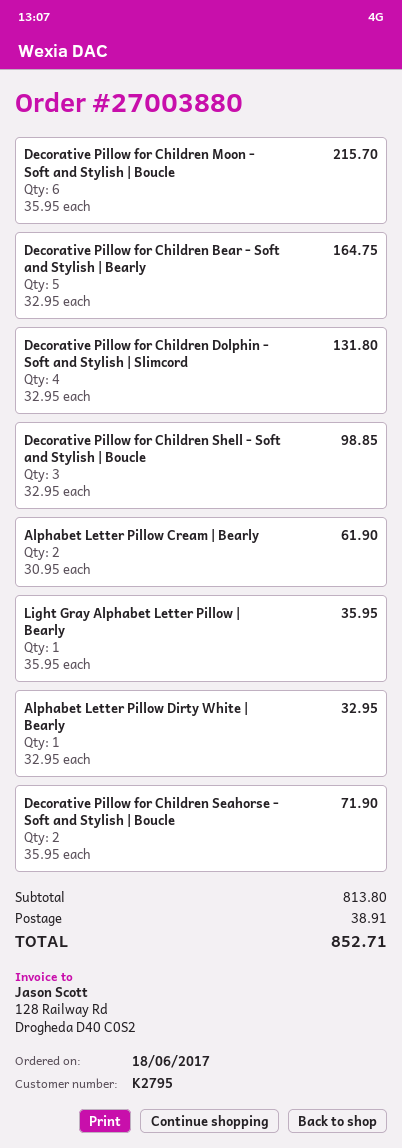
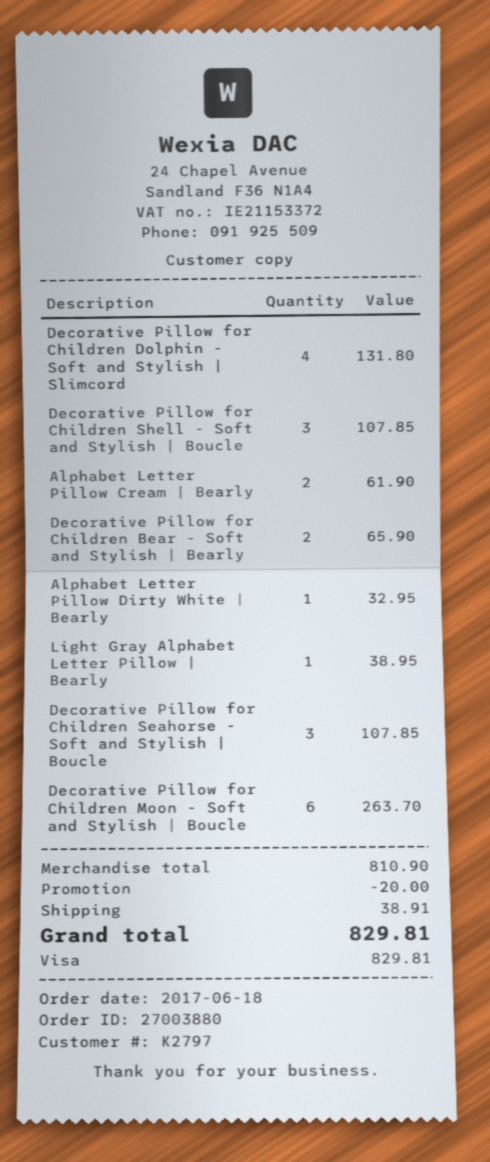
customer number: K2795 -> K2797
Decorative Pillow for Children Moon - Soft and Stylish | Boucle: 6 for 215.70 -> 6 for 263.70
Decorative Pillow for Children Bear - Soft and Stylish | Bearly: 5 for 164.75 -> 2 for 65.90
Decorative Pillow for Children Shell - Soft and Stylish | Boucle: 3 for 98.85 -> 3 for 107.85
Light Gray Alphabet Letter Pillow | Bearly: 1 for 35.95 -> 1 for 38.95
Decorative Pillow for Children Seahorse - Soft and Stylish | Boucle: 2 for 71.90 -> 3 for 107.85
subtotal: 813.80 -> 810.90
discount: none -> 20.00
total: 852.71 -> 829.81

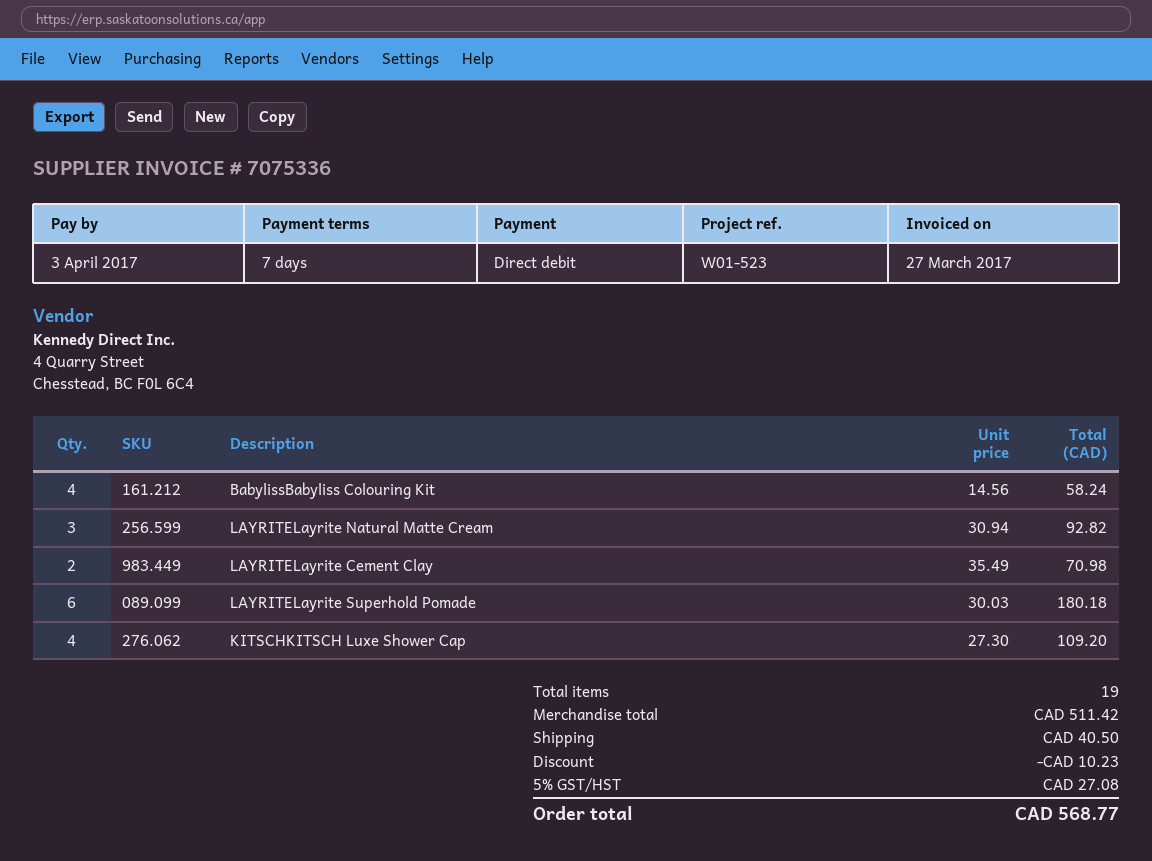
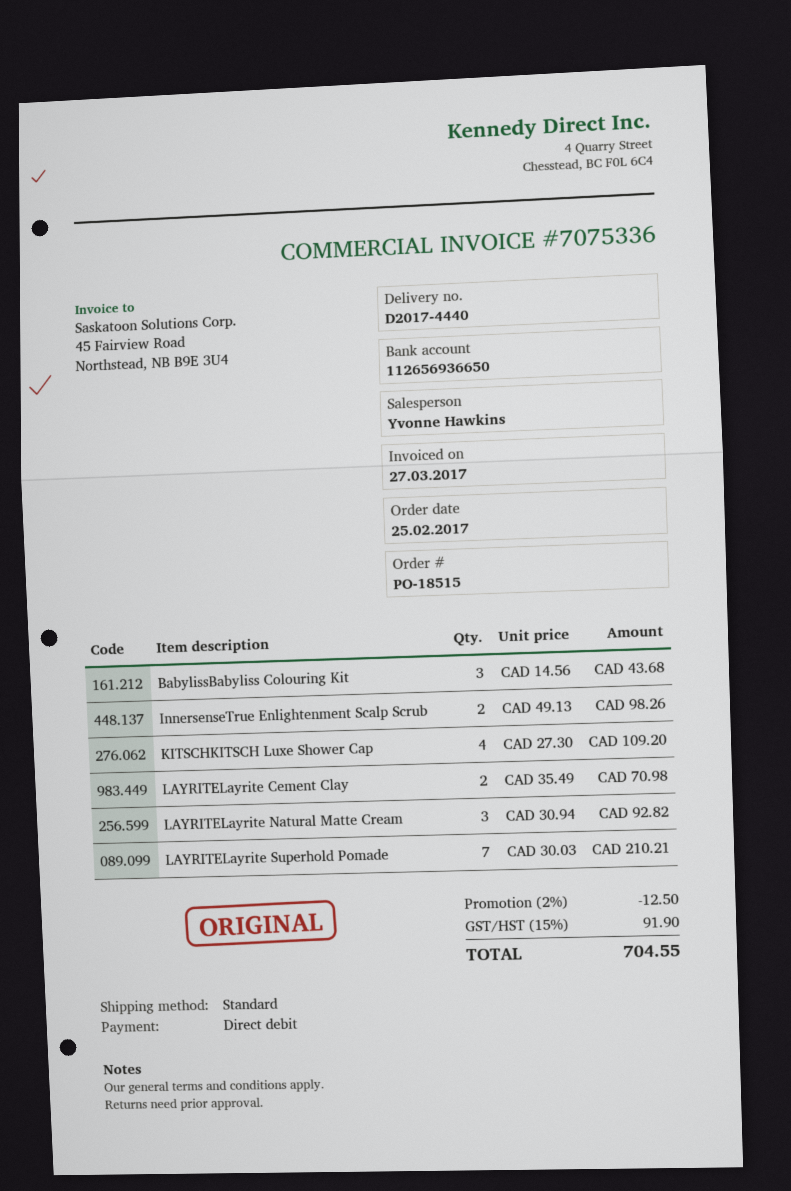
BabylissBabyliss Colouring Kit: 4 x 14.56 = 58.24 -> 3 x 14.56 = 43.68
LAYRITELayrite Superhold Pomade: 6 x 30.03 = 180.18 -> 7 x 30.03 = 210.21
InnersenseTrue Enlightenment Scalp Scrub: none -> 2 x 49.13 = 98.26
discount: 10.23 -> 12.50
shipping: 40.50 -> none
tax: 5% = 27.08 -> 15% = 91.90
total: 568.77 -> 704.55

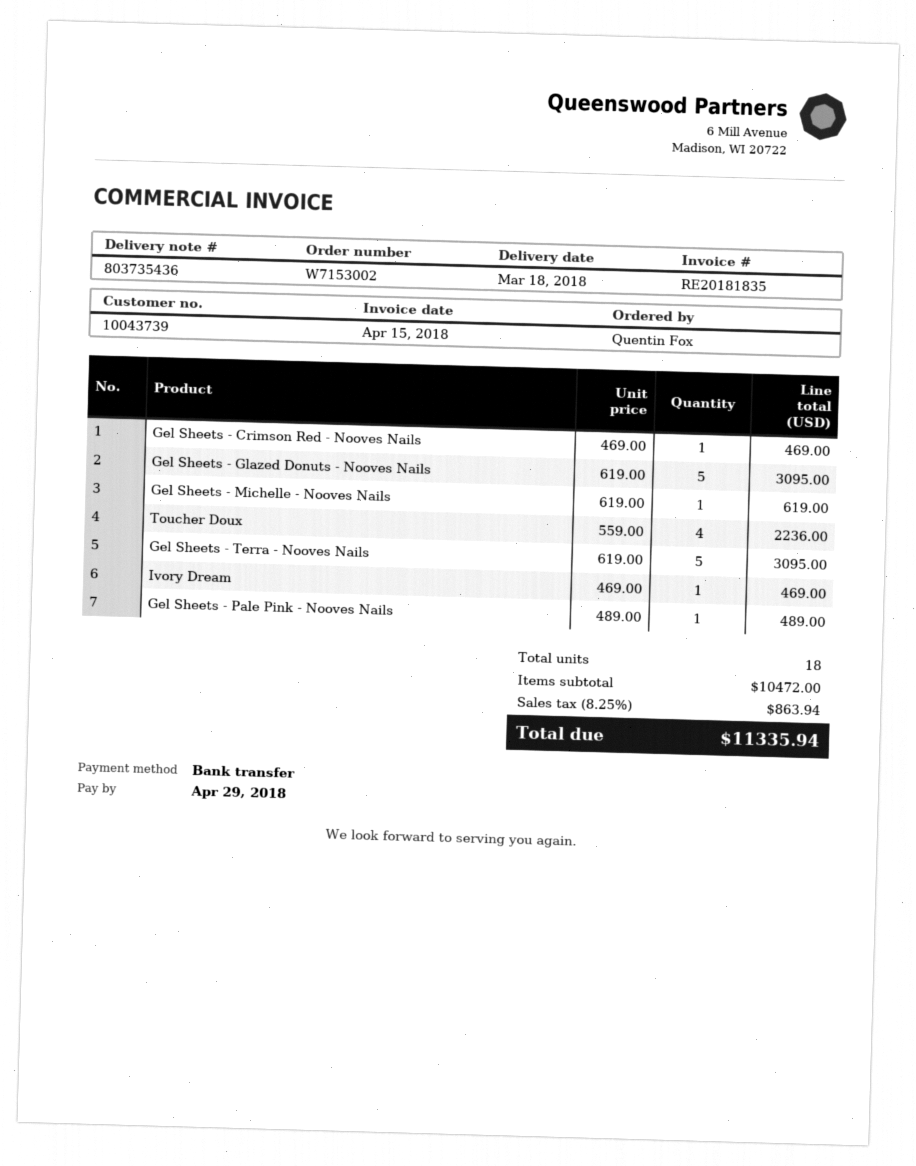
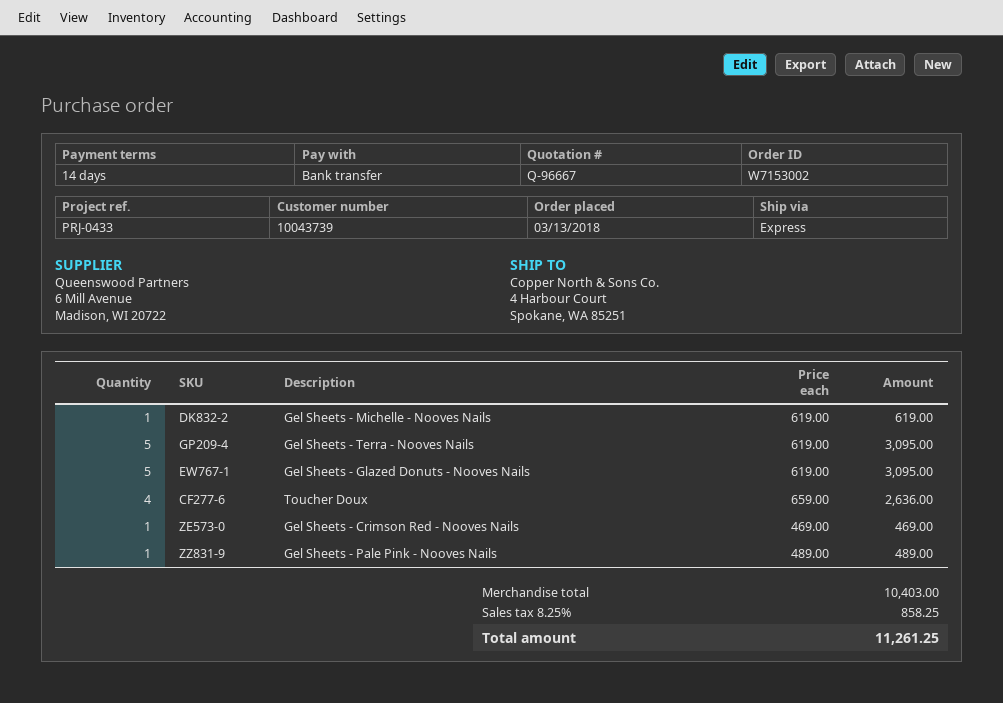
Toucher Doux: 4 x 559.00 = 2236.00 -> 4 x 659.00 = 2636.00
Ivory Dream: 1 x 469.00 = 469.00 -> none
subtotal: 10472.00 -> 10403.00
tax: 8.25% = 863.94 -> 8.25% = 858.25
total: 11335.94 -> 11261.25

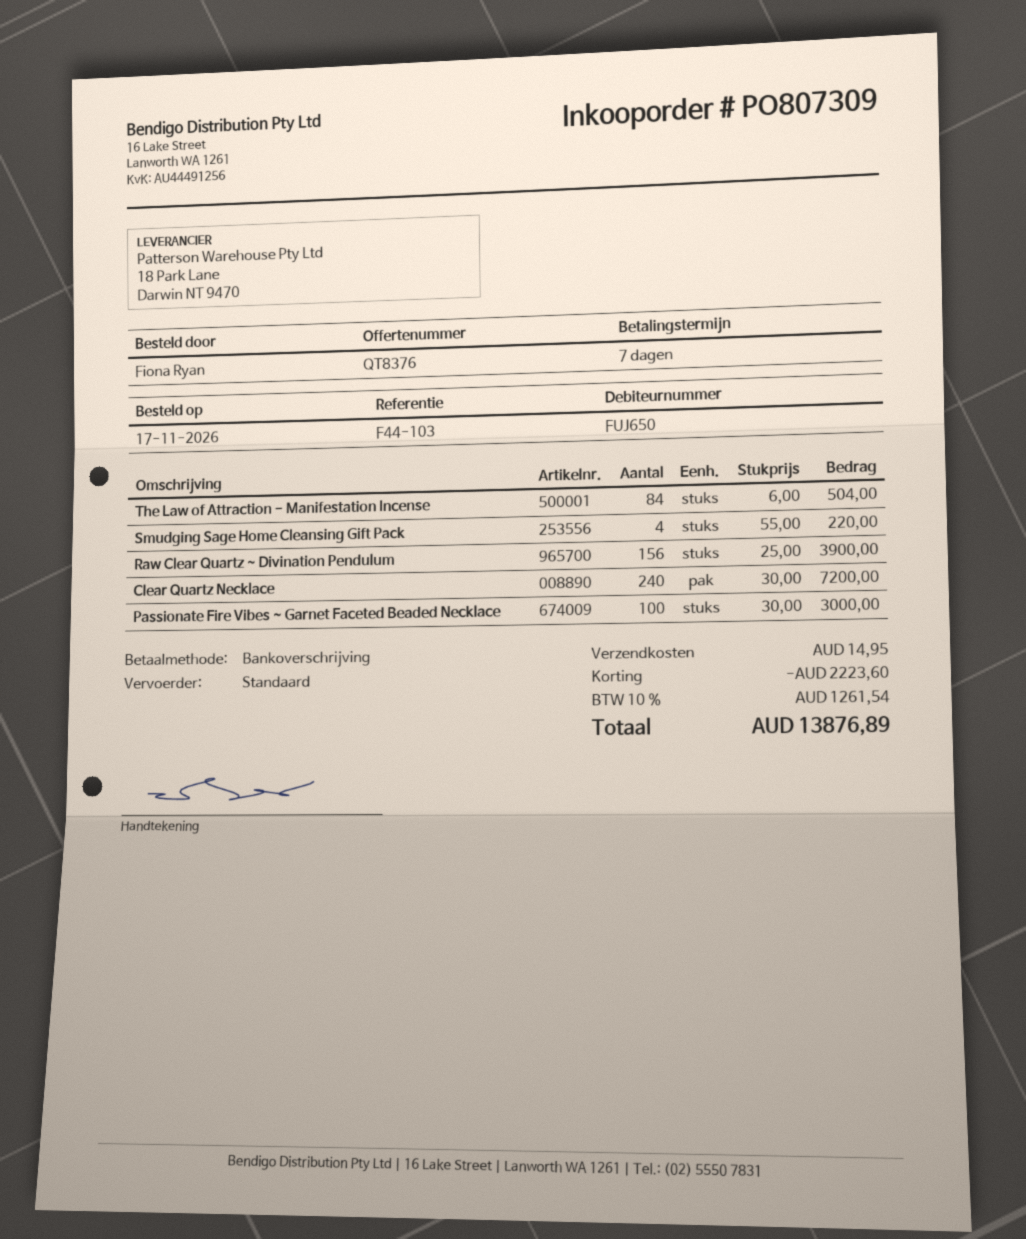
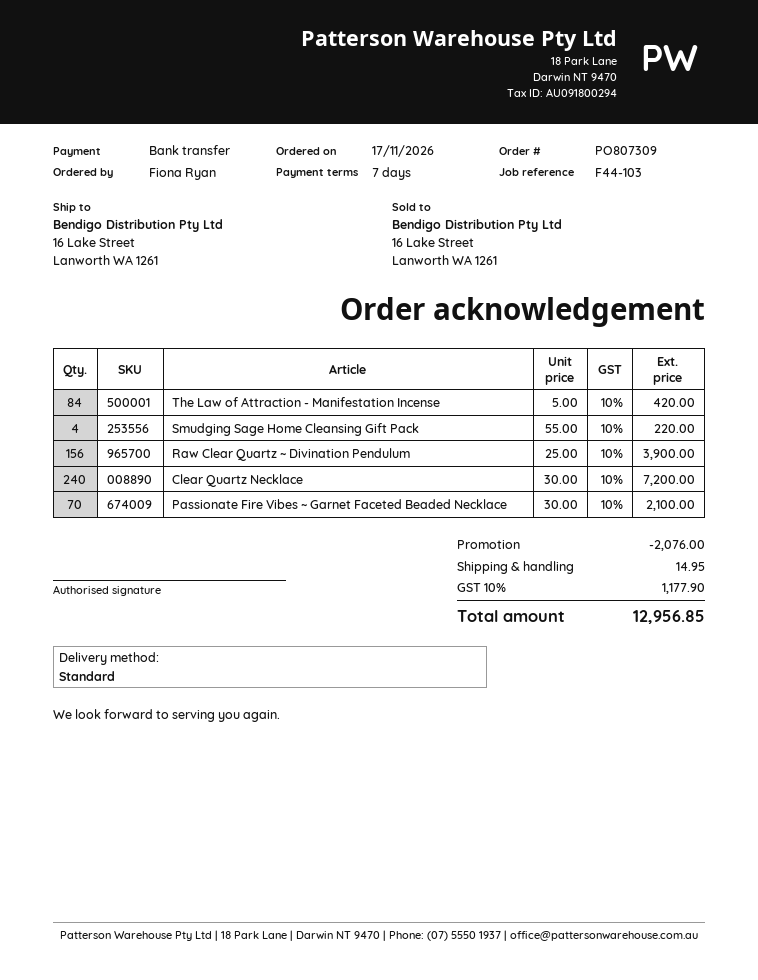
The Law of Attraction - Manifestation Incense: 84 x 6.00 = 504.00 -> 84 x 5.00 = 420.00
Passionate Fire Vibes ~ Garnet Faceted Beaded Necklace: 100 x 30.00 = 3000.00 -> 70 x 30.00 = 2100.00
discount: 2223.60 -> 2076.00
tax: 10% = 1261.54 -> 10% = 1177.90
total: 13876.89 -> 12956.85

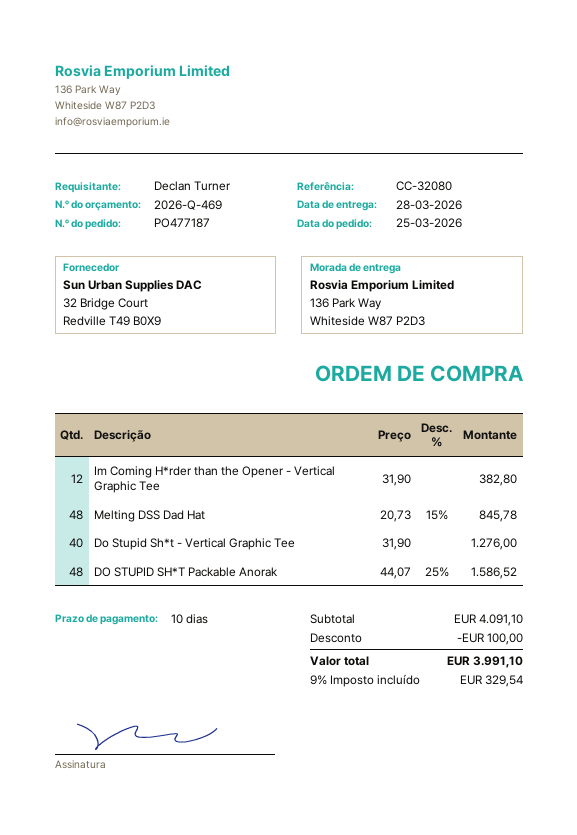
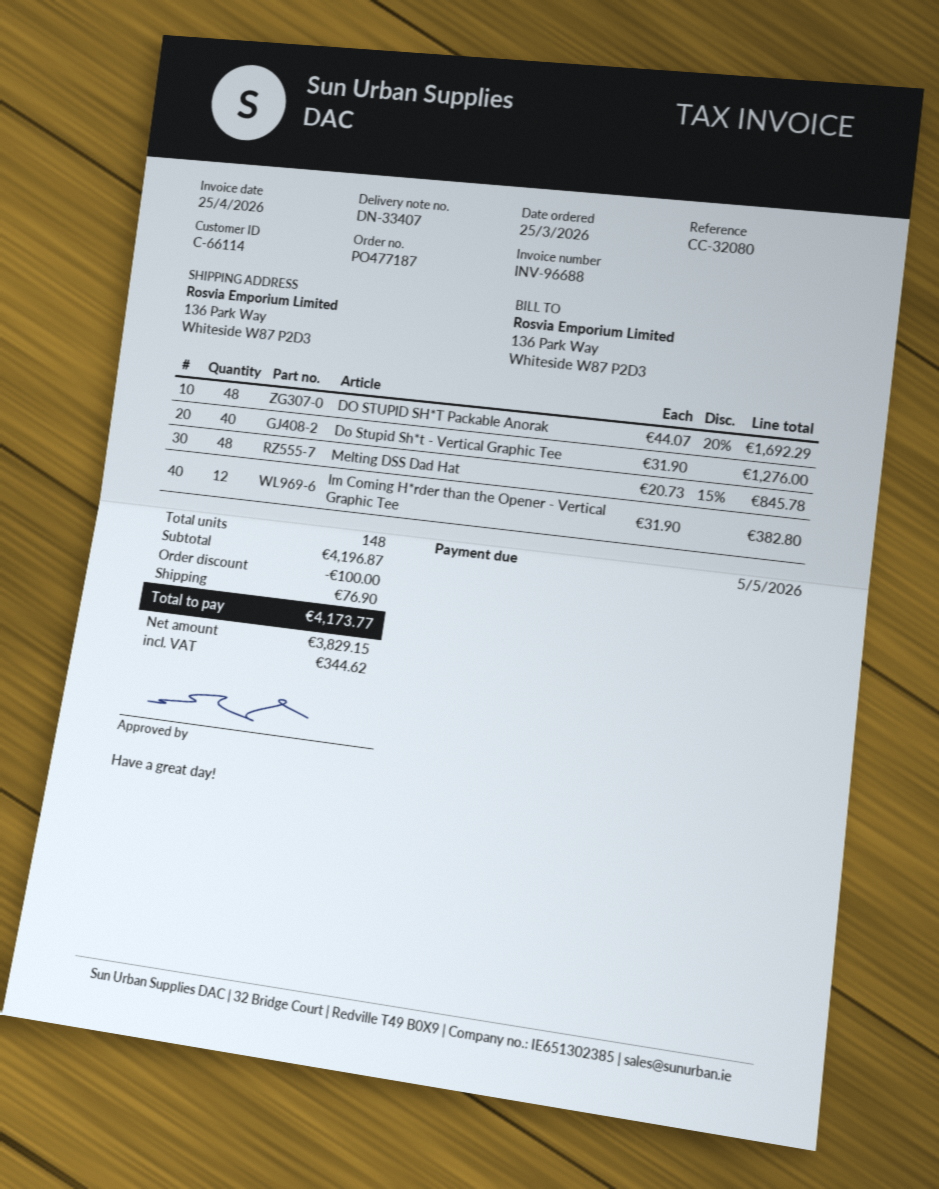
DO STUPID SH*T Packable Anorak: 48 x 44.07 - 25% = 1586.52 -> 48 x 44.07 - 20% = 1692.29
subtotal: 4091.10 -> 4196.87
shipping: none -> 76.90
tax: 329.54 -> 344.62
total: 3991.10 -> 4173.77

=== Your goal ===
From top to bottom, restate the records above exactly and omit every picture.

=== Answer to this task ===
customer number: K2795 -> K2797
Decorative Pillow for Children Moon - Soft and Stylish | Boucle: 6 for 215.70 -> 6 for 263.70
Decorative Pillow for Children Bear - Soft and Stylish | Bearly: 5 for 164.75 -> 2 for 65.90
Decorative Pillow for Children Shell - Soft and Stylish | Boucle: 3 for 98.85 -> 3 for 107.85
Light Gray Alphabet Letter Pillow | Bearly: 1 for 35.95 -> 1 for 38.95
Decorative Pillow for Children Seahorse - Soft and Stylish | Boucle: 2 for 71.90 -> 3 for 107.85
subtotal: 813.80 -> 810.90
discount: none -> 20.00
total: 852.71 -> 829.81

BabylissBabyliss Colouring Kit: 4 x 14.56 = 58.24 -> 3 x 14.56 = 43.68
LAYRITELayrite Superhold Pomade: 6 x 30.03 = 180.18 -> 7 x 30.03 = 210.21
InnersenseTrue Enlightenment Scalp Scrub: none -> 2 x 49.13 = 98.26
discount: 10.23 -> 12.50
shipping: 40.50 -> none
tax: 5% = 27.08 -> 15% = 91.90
total: 568.77 -> 704.55

Toucher Doux: 4 x 559.00 = 2236.00 -> 4 x 659.00 = 2636.00
Ivory Dream: 1 x 469.00 = 469.00 -> none
subtotal: 10472.00 -> 10403.00
tax: 8.25% = 863.94 -> 8.25% = 858.25
total: 11335.94 -> 11261.25

The Law of Attraction - Manifestation Incense: 84 x 6.00 = 504.00 -> 84 x 5.00 = 420.00
Passionate Fire Vibes ~ Garnet Faceted Beaded Necklace: 100 x 30.00 = 3000.00 -> 70 x 30.00 = 2100.00
discount: 2223.60 -> 2076.00
tax: 10% = 1261.54 -> 10% = 1177.90
total: 13876.89 -> 12956.85

DO STUPID SH*T Packable Anorak: 48 x 44.07 - 25% = 1586.52 -> 48 x 44.07 - 20% = 1692.29
subtotal: 4091.10 -> 4196.87
shipping: none -> 76.90
tax: 329.54 -> 344.62
total: 3991.10 -> 4173.77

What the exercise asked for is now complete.